Efficacy and Safety of Rifasutenizol (TNP 2198), Rabeprazole and Amoxicillin in Participants With H. Pylori Infection

Inclusion Criteria

• Voluntarily sign the informed consent form.
• Age 18-65 years (inclusive), male or female.
• The result of 13C-UBT is positive (≥ 4 Delta Over Baseline), and the infection of H. pylori are confirmed by gastroscopic biopsy histology.
• Subjects agree to refrain from taking any antibiotics or traditional Chinese medicines with antibacterial effect, bismuth, and antacids (such as proton pump inhibitor, H2 receptor blocker, P-CAB) other than the study drugs during the Screening Period until the end of the study (Visit 5, i.e., Efficacy Evaluation Visit).
• Subjects and their heterosexual partners must agree to have no pregnancy plan and voluntarily take effective contraceptive measures during the trial and for at least 6 months after the end of the study medication.
• Willing to follow and able to complete all trial procedures.

Exclusion Criteria

• Allergy to any of the study drugs (rabeprazole, amoxicillin, clarithromycin, bismuth potassium citrate), allergic constitution (multiple drug and food allergies); or any contraindication to the use of rifamycin, nitroimidazoles or study drugs.
• History of H. pylori eradication therapy (including participation in other clinical trials for H. pylori eradication).
• Subjects with confirmed tuberculosis (TB) or Mycobacterium avium complex (MAC) infection or a history of TB or MAC infection.
• History of dysphagia or any gastrointestinal disorder affecting drug absorption.
• History of obstruction pyloric; or excessive gastric acid secretion (such as Zollinger-Ellison syndrome).
• History of gastric cancer.
• History of neoplasm malignant within 5 years prior to screening, with the exception of basal cell carcinoma or carcinoma cervix in situ treated without evidence of recurrence.
• History of esophageal or gastric surgery, except for simple repair of the perforated ulcer.
• History of substance abuse or drug use within 5 years prior to screening.
• Alcohol abuse or a history of alcohol abuse within 5 years prior to screening (average weekly consumption of ≥ 14 units of alcohol: 1 unit = 285 mL of beer, or 25 mL of spirits, or 100 mL of wine/Chinese rice wine/rice wine);
• Presence of active gastric and/or duodenal ulcer.

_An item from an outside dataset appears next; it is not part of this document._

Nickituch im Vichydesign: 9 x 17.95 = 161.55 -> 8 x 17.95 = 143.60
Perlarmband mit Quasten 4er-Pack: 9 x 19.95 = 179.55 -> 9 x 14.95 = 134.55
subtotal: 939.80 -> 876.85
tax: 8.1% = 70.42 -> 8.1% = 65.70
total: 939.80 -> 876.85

• Anticoagulant therapy or long-term treatment with nonsteroidal anti-inflammatory drugs.
• Treatment with any other investigational new drugs within 4 weeks prior to the Screening Period.
• Any prohibited medications or non-drug therapies as specified in the protocol (see Section 10.3).

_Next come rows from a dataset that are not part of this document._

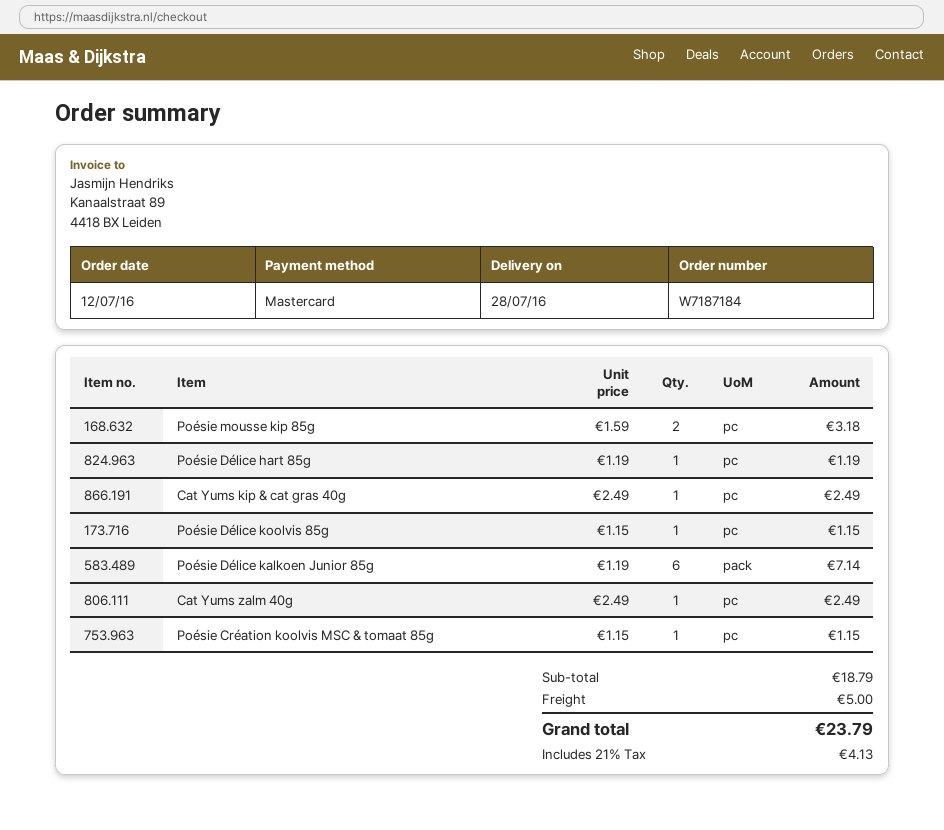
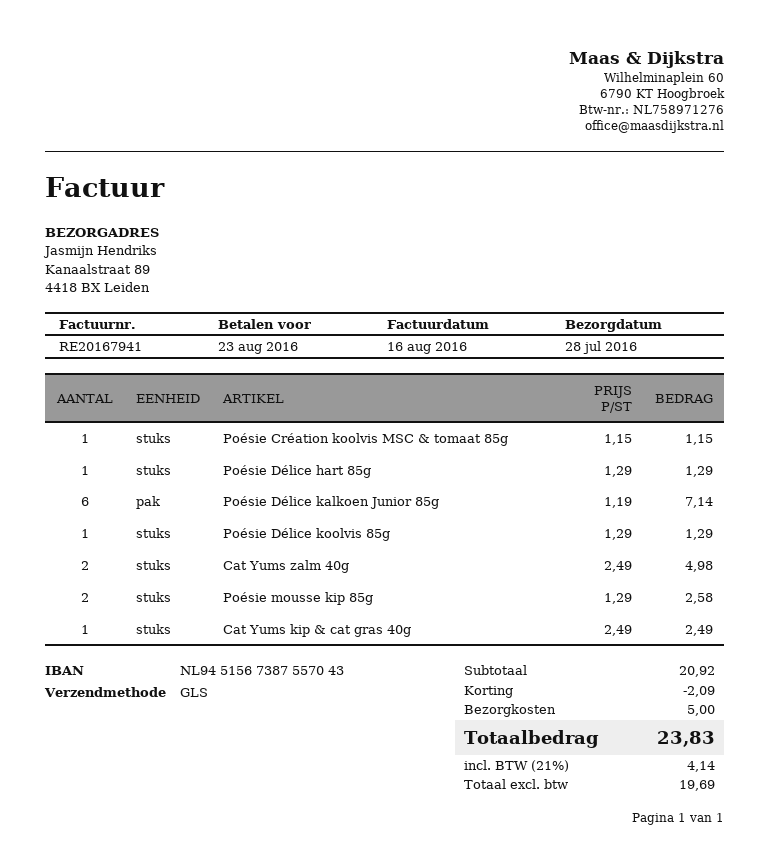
Poésie mousse kip 85g: 2 x 1.59 = 3.18 -> 2 x 1.29 = 2.58
Poésie Délice hart 85g: 1 x 1.19 = 1.19 -> 1 x 1.29 = 1.29
Poésie Délice koolvis 85g: 1 x 1.15 = 1.15 -> 1 x 1.29 = 1.29
Cat Yums zalm 40g: 1 x 2.49 = 2.49 -> 2 x 2.49 = 4.98
subtotal: 18.79 -> 20.92
discount: none -> 2.09
tax: 21% = 4.13 -> 21% = 4.14
total: 23.79 -> 23.83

• White blood cell count or neutrophil count below the lower limit of normal range.
• Anemia (hemoglobin < 90 g/L).
• Aspartate aminotransferase (AST), alanine aminotransferase (ALT), total bilirubin, or serum creatinine above the upper limit of normal range.

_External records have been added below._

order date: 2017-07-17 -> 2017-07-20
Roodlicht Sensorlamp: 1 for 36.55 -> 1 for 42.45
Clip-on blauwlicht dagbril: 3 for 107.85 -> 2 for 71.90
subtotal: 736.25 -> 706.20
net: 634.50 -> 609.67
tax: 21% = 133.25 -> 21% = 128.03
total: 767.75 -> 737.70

• Test positive for hepatitis B surface antigen, hepatitis C antibody, AIDS antibody, or microspironema pallidum antibody.
• Abnormal ECG with clinical significance.
• Female subjects who are pregnant, lactating, or have a positive urine pregnancy result during the Screening Period.
• Inability to communicate with the Investigator and to comply with the study requirements.
• Other conditions considered inappropriate to participate in this study by the Investigator, e.g., the subject has a history of severe central nervous system, cardiovascular, pulmonary, hepatic, renal, metabolic, gastrointestinal, urological, endocrine, or hematological diseases, or has clinical manifestations of these diseases.